Who cared? Today there was no tomorrow.
He grabbed a results sheet, scrunched, swivelled, and threw. In!
‘So the drink’s off, I suppose?’ asked Ludo, shaking out her long hair as if she didn’t really care. She had been waiting all day, hoping that Goldblatt would ask the question for her. Now, at the last minute, she was forcing herself to be bold.
‘I guess so.’
‘Was there ever going to be another one?’ asked Ludo quietly.
‘I don’t know.’
Ludo nodded, as if she knew what that really meant. But she was wrong. He had told her the truth. He didn’t know. He really didn’t. She didn’t know how close he had come.
‘Look, Ludo, all I would have done is...’
‘What?’
Fucked you, he thought. And then got away from you as quickly as I could. And then come back for more.
Maybe she wouldn’t have said no to that. Maybe that was all she’d ever had.
But that’s what this world was. Or it was for him. Pleasure and pain, mostly self-inflicted. Passion and remorse. An endless cycle, one feeding on the other. Addictive. Destructive. He had to get out of it. If he didn’t get out of it now, he never would.
He scrunched another results form and threw. The ball hit the rim of the rubbish bin and bounced out. Ludo picked it up ungraciously and tossed it back to him. He aimed and threw. In!
He wondered how much Ludo was in love with him. He hoped it wasn’t much. Everything about her was so sad and slow. She didn’t need something else dragging her down.
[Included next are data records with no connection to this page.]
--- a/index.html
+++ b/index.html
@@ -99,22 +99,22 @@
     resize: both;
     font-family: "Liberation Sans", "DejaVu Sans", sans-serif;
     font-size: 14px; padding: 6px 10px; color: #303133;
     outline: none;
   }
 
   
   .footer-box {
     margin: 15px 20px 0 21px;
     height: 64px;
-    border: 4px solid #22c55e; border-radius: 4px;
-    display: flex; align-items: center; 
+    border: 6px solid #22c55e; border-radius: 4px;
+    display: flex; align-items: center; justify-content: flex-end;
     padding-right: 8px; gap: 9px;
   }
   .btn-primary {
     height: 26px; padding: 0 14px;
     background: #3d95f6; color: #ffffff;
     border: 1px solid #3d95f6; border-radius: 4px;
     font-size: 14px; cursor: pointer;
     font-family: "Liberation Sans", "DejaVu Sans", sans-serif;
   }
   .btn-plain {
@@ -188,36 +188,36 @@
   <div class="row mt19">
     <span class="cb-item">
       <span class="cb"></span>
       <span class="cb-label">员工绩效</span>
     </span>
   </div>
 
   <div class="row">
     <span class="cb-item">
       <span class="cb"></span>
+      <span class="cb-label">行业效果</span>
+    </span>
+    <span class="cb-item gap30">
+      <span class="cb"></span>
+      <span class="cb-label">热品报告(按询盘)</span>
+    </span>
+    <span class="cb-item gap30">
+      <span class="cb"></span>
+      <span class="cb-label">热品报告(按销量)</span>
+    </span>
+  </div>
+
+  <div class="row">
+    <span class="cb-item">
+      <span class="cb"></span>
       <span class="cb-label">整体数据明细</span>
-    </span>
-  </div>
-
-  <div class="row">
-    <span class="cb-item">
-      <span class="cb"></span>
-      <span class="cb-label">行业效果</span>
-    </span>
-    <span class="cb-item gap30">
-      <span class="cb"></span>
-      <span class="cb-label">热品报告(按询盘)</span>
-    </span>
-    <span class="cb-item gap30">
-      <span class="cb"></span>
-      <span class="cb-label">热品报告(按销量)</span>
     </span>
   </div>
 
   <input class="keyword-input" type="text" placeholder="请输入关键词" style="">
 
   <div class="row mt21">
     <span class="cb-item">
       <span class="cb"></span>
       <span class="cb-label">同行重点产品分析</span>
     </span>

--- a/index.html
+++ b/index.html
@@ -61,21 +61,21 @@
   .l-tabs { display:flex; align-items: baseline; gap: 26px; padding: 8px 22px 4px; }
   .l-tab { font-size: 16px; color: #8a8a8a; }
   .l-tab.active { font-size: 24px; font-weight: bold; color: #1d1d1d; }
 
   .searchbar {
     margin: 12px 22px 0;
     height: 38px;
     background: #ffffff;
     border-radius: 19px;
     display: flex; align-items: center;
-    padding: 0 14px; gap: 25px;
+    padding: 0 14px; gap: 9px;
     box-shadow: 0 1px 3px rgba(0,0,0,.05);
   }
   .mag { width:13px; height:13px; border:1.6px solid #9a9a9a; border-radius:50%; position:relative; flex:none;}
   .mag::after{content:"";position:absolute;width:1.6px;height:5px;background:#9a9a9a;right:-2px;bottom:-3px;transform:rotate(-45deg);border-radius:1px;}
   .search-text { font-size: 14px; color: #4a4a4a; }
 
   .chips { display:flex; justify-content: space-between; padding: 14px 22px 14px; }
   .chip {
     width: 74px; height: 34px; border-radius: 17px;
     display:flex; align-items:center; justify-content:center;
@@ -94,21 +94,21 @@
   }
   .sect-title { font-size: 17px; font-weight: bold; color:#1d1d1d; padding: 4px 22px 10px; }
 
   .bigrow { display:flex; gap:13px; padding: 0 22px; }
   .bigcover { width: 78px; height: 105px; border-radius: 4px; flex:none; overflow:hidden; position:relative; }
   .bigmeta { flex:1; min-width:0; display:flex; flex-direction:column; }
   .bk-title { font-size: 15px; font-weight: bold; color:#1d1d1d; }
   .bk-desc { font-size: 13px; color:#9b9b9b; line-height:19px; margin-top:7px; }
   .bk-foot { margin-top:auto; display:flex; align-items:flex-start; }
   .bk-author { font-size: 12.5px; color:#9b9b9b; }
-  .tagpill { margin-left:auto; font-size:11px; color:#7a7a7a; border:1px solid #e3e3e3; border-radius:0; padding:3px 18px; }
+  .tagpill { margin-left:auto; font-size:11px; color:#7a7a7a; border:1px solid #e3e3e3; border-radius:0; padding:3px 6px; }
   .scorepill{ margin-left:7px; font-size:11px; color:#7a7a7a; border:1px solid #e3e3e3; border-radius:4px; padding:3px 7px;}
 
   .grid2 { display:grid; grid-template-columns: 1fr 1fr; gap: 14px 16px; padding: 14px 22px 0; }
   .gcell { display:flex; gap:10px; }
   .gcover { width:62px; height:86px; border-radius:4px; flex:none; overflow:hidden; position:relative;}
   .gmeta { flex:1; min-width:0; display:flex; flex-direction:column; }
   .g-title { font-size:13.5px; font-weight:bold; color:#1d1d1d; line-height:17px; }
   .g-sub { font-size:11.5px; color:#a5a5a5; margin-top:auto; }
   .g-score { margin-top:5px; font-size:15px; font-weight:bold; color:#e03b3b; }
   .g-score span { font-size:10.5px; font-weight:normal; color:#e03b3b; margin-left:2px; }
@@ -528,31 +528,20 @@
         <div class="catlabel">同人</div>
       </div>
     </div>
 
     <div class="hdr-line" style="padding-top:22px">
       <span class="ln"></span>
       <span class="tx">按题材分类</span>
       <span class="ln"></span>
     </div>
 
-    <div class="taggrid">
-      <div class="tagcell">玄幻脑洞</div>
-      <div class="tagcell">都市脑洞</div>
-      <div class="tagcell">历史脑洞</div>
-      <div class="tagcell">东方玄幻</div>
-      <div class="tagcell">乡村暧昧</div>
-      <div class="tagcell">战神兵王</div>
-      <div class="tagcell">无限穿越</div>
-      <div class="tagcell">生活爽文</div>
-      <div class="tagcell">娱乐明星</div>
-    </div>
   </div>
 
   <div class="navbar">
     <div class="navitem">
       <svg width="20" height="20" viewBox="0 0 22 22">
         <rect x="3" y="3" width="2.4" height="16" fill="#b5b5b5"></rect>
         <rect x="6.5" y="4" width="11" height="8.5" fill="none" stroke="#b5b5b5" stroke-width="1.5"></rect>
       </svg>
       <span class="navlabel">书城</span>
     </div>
‘Come on,’ he said cheerfully, largely to stop himself heading down into the sink of all hopelessness where Ludo spent so much of her time. ‘You’ll be all right, Ludo.’
‘I’ll never pass the second part, Malcolm.’
Goldblatt laughed. She was probably right. ‘Why do you want to?’
‘It’s easy for you to say! What else am I going to do?’
‘I don’t know.’ His elation had returned. He was in danger of uttering platitudes. Trouble was, they seemed to be true. ‘It’s a big world, Ludo. That’s all I know. It’s a fucking big world! Go and explore it.’
Ludo grimaced. ‘What about a coffee?’
Goldblatt shook his head.
‘Come on, Malcolm,’ she whined. ‘Just one more. For old times’ sake.’
‘No, Ludo.’
Ludo lapsed into silence. ‘Remember you asked me that question that time?’ she said eventually.
‘Which question?’ There had been so many. ‘The causes of polycystic kidneys?’
‘No.’
‘The causes of pneumothorax? The causes of hepatosplenomegaly? The causes of—’
‘Malcolm! The one about the bat’s CT scan.’
Goldblatt laughed. That question? Of all the ones for her to remember! ‘Don’t worry about it, Ludo. It’s not worth it. It’s a trick question.’
‘What’s the answer?’
‘Do you want to know?’
Ludo nodded.
‘If we were bats, what would our CT scans look like? Is that the one you mean?’
Ludo nodded.
Goldblatt shrugged. ‘They wouldn’t look like anything. They’d be noise, Ludo. Sounds. We wouldn’t see the world. We’d hear it.’
‘That’s it? That’s the answer?’
Goldblatt nodded. ‘That’s it.’
Ludo looked unimpressed.
Goldblatt stood up, unclipped his bleeper from his pocket, and laid it on the desk beside the phone. He took his jacket down from the hook where he had hung it at five o’clock that morning on the way in to see Sandra Hill.
‘Good luck, Ludo,’ he said, and opened the door.